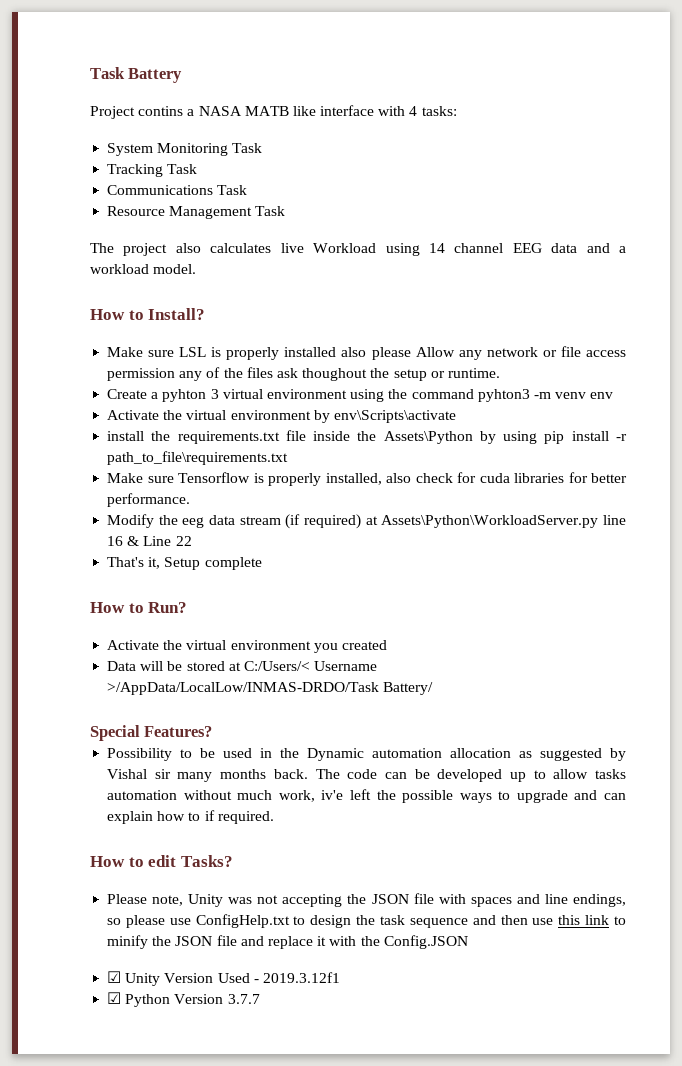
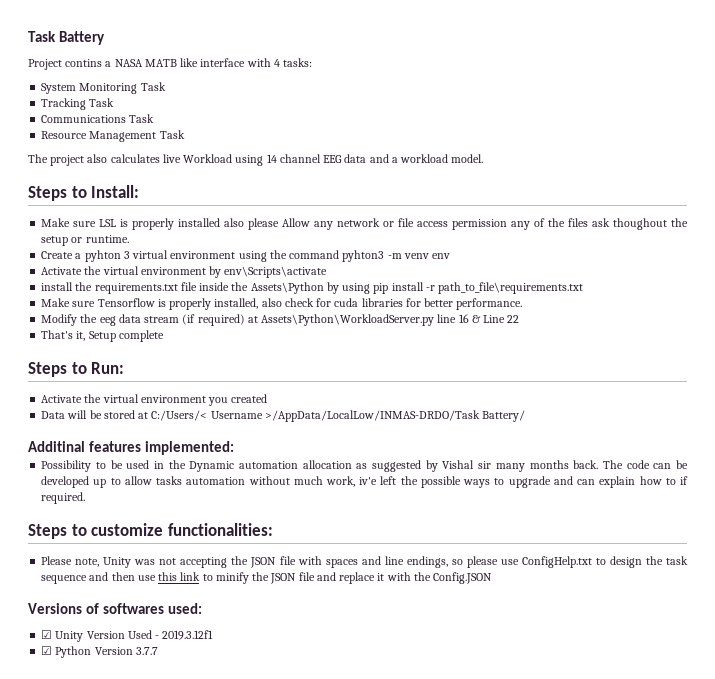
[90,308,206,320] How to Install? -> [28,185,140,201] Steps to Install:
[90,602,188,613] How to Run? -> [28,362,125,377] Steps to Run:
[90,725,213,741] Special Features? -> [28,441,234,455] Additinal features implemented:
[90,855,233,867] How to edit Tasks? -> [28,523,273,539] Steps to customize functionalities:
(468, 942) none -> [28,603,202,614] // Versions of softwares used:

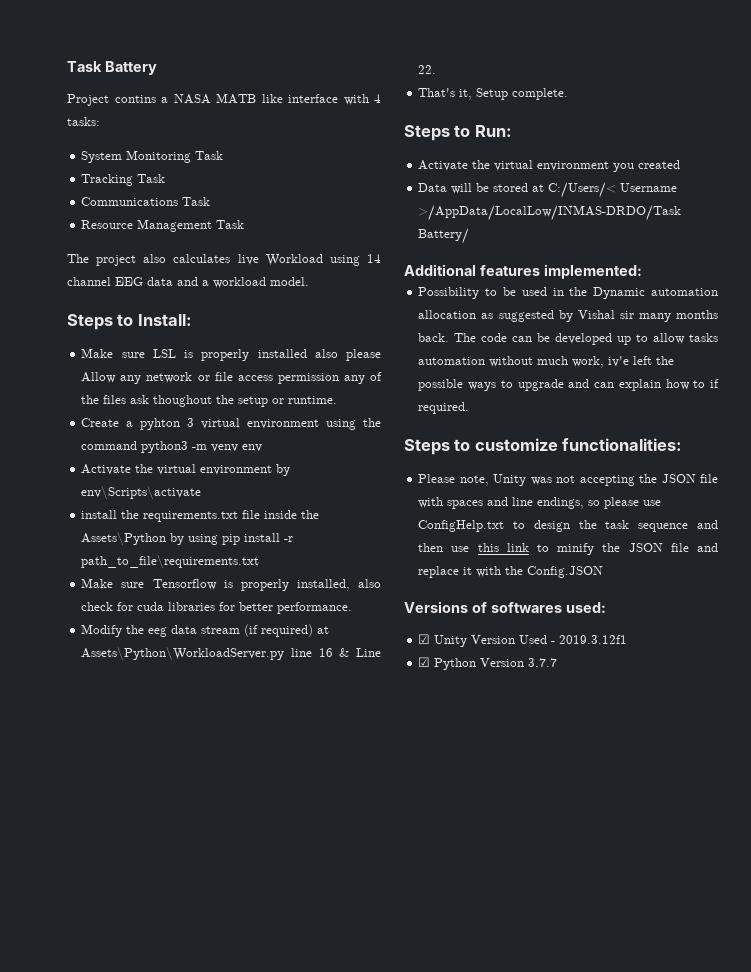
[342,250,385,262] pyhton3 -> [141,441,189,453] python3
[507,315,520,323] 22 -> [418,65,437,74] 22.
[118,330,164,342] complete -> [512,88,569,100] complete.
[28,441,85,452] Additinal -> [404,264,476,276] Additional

▶ _ACTIVITY_
Whatever the records hold apart from pictures should be repeated exactly.

▶ _RESPONSE AREA_
[90,308,206,320] How to Install? -> [28,185,140,201] Steps to Install:
[90,602,188,613] How to Run? -> [28,362,125,377] Steps to Run:
[90,725,213,741] Special Features? -> [28,441,234,455] Additinal features implemented:
[90,855,233,867] How to edit Tasks? -> [28,523,273,539] Steps to customize functionalities:
(468, 942) none -> [28,603,202,614] // Versions of softwares used:

[342,250,385,262] pyhton3 -> [141,441,189,453] python3
[507,315,520,323] 22 -> [418,65,437,74] 22.
[118,330,164,342] complete -> [512,88,569,100] complete.
[28,441,85,452] Additinal -> [404,264,476,276] Additional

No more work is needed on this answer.